I always had my distros working much faster than any Windows that I put on it, with the latter becoming slower the more I use it.

Also, having a 2008ish nvidia card probably means that the system may have low ram amount (i.e 2GB), and be paging (os wont help here).

OP could give haiku a try anyway, to see how it goes in that hardware tho :stuck_out_tongue:

Even with nVidia drivers while it does improve performance, there are still issues. on Windows it runs fine even without nVidia drivers.

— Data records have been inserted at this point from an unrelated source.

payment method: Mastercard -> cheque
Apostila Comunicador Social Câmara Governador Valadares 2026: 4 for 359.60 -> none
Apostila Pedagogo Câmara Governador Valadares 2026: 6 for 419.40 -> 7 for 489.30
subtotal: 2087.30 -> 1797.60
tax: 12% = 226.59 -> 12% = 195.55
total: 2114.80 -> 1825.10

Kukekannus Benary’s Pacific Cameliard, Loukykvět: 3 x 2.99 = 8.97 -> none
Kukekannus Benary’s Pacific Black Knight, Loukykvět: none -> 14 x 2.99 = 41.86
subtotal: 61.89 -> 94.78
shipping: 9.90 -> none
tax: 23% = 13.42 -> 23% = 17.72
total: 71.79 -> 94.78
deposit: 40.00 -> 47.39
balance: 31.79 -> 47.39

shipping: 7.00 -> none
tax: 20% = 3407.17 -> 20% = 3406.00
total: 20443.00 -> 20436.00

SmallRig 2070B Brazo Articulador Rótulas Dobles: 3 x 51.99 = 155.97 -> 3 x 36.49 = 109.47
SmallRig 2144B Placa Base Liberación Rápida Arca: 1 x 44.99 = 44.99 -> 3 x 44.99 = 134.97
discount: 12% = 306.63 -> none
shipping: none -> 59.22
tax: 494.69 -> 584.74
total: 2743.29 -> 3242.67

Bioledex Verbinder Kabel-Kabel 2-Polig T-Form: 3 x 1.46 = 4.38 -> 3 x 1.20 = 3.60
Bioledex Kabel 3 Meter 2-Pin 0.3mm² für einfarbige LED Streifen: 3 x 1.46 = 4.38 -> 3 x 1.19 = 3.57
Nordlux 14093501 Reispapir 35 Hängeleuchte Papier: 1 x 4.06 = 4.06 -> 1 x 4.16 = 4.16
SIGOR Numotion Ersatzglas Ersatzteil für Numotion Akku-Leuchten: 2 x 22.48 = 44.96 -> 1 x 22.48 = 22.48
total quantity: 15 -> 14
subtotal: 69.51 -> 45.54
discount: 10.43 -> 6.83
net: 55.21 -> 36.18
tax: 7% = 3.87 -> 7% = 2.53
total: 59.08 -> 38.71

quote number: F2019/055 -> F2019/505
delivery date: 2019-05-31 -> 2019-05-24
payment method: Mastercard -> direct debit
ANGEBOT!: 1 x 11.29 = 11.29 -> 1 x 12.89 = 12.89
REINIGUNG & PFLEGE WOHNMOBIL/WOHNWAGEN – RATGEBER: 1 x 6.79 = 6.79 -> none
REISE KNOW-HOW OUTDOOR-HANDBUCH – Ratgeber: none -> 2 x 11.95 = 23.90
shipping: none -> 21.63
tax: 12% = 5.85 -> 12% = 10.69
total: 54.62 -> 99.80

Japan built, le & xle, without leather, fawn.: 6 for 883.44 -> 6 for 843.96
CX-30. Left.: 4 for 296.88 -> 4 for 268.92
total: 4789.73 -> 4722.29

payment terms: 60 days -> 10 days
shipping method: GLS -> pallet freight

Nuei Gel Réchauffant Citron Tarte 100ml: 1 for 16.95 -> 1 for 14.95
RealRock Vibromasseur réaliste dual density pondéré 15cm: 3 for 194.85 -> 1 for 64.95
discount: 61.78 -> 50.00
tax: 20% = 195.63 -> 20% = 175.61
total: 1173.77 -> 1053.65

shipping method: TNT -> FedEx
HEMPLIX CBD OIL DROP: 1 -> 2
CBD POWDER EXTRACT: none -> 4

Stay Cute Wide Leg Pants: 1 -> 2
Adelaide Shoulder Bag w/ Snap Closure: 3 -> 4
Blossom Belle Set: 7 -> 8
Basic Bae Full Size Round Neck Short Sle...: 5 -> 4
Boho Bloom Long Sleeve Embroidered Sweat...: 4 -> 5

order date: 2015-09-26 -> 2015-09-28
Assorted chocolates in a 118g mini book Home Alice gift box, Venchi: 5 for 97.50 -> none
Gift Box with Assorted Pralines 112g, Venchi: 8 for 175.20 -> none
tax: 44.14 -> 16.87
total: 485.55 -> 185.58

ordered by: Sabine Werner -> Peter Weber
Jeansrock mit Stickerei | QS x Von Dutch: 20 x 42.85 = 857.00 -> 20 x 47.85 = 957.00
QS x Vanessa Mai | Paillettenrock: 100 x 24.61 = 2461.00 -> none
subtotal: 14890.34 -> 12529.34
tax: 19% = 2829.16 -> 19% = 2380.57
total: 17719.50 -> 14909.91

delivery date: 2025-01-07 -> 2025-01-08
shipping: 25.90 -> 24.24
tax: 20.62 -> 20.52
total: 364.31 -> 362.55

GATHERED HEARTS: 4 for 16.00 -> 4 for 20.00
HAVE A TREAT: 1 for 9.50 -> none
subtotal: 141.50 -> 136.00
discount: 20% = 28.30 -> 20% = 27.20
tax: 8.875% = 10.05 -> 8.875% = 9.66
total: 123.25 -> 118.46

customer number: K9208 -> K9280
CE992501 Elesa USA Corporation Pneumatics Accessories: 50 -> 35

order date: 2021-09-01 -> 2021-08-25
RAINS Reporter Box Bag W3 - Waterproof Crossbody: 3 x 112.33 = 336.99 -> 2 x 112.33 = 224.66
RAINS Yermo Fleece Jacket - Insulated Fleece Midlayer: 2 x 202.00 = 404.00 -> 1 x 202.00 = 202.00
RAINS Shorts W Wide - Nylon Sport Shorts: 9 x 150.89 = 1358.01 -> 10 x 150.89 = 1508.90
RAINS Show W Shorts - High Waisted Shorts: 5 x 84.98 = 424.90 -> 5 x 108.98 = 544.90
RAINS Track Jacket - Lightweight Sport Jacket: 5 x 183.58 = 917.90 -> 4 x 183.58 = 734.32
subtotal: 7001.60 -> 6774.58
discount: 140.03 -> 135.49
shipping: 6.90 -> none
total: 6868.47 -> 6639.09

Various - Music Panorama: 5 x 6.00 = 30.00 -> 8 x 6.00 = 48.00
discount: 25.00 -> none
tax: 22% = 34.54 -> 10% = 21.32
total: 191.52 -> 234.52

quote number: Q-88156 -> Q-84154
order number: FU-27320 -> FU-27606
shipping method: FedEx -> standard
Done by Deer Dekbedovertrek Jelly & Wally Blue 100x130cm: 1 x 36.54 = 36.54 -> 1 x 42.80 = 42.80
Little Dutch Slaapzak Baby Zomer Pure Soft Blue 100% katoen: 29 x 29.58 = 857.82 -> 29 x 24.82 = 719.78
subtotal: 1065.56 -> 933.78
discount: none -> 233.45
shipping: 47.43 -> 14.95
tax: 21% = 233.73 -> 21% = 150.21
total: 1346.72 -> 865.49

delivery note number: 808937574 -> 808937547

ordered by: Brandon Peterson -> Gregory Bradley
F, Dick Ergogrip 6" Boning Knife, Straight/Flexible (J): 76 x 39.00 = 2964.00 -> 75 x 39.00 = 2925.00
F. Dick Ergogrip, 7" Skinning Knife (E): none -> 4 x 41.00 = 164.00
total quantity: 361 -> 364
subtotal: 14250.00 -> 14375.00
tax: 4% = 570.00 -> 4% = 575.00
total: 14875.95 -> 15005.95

Is there a live preview on it?

What kind of crap is that.

I’m using various Linux-es on different systems (at work and at home) besides Windows and Mac machines and Linux outperforms Windows and Mac any time any day. The key part on Linux is “modifiability”. It works better on older hardware because Windows doesn’t care for older hardware while Linux retains old drivers. This might be why some people here call it “bloated”. Sorry… Windows is bloated but not Linux… Linux is modifiable).

Haiku is faster because it is configured from the ground up for this purpose. The default Linux distros are configured by default with KDE and alike DEs so “Windows fanboys” don’t feel right out alienated when switching over. Not that I’m happy with that choice but good thing is I’m not forced to use this choice. With the right DE and applications installed Linux runs great on anything. Heck I even run it well on weak embedded hardware for one project.

See that is what I don’t understand. I have had the correct nVidia drivers installed while it improves performance it still lags, I don’t understand why is this happening. Only Devaun Linux was the only distro that actually worked fine without nVIdia drivers when I tested it in a live session mode. Do you know what is going on?

I did install MATE, OpenBox and XFCE still same issues makes no difference I just don’t get what is going wrong.

You can use the beta ISO (or latest nightly for more updated release) and use it as a live system to test on… your system.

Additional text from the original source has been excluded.